TairVector is an in-house data structure of Tair (Enterprise Edition) that provides high-performance real-time storage and retrieval of vectors. This topic describes the method used to test the performance of TairVector and provides the test results obtained by Alibaba Cloud.
TairVector supports the approximate nearest neighbor (ANN) search algorithm. You can use TairVector for semantic retrieval of unstructured data and personalized recommendations. For more information, see Vector.
Test description
Database test environment
Item | Description |
Region and zone | Zone A in the China (Zhangjiakou) region |
Storage type | DRAM-based instance that runs Redis 6.0 |
Engine version | 6.2.8.2 |
Instance architecture | Standard master-replica architecture for which the cluster mode is disabled. For more information, see Standard architecture. |
Instance type | tair.rdb.16g. The instance type has a trivial impact on test results. |
Client test environment
An Elastic Compute Service (ECS) instance that is deployed in the same virtual private cloud (VPC) as the Tair (Redis OSS-compatible) instance is created and is connected to the Tair (Redis OSS-compatible) instance over the VPC.

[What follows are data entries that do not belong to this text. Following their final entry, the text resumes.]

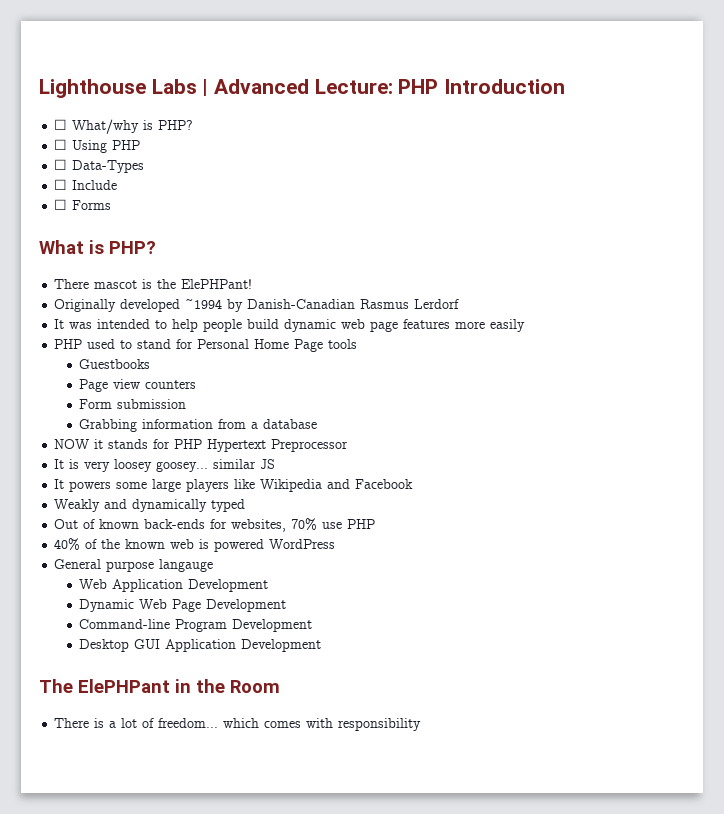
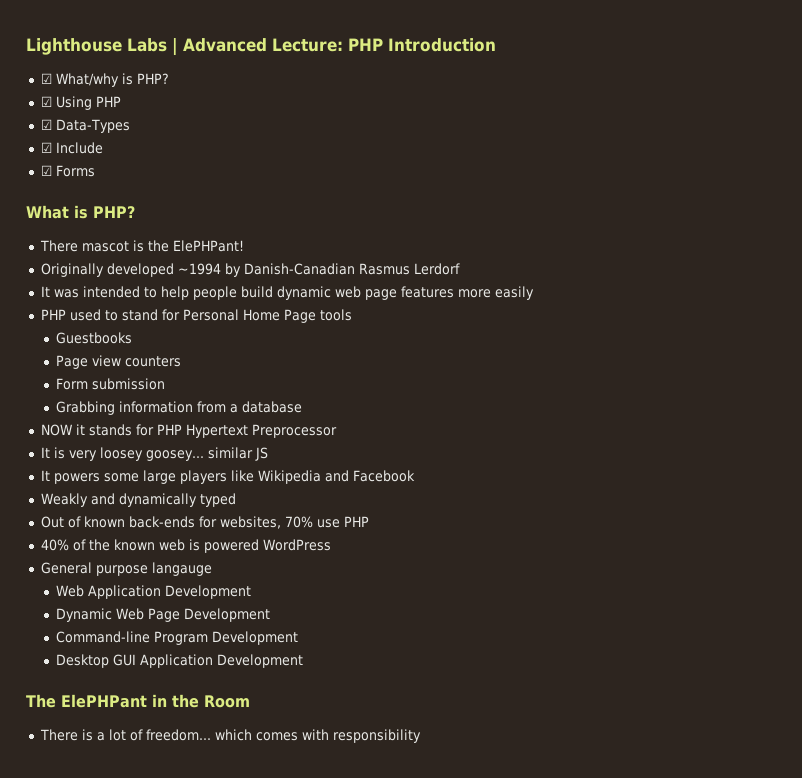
- ☐ What/why is PHP?
+ ☑ What/why is PHP?
- ☐ Using PHP
+ ☑ Using PHP
- ☐ Data-Types
+ ☑ Data-Types
- ☐ Include
+ ☑ Include
- ☐ Forms
+ ☑ Forms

The Linux operating system is used.
Python 3.7 or later is installed.
Test data
The Sift-128-euclidean
, Gist-960-euclidean
, Glove-200-angular
, and Deep-image-96-angular
datasets are used to test the Hierarchical Navigable Small World (HNSW) indexing algorithm. The Random-s-100-euclidean
and Mnist-784-euclidean
datasets are used to test the Flat Search indexing algorithm.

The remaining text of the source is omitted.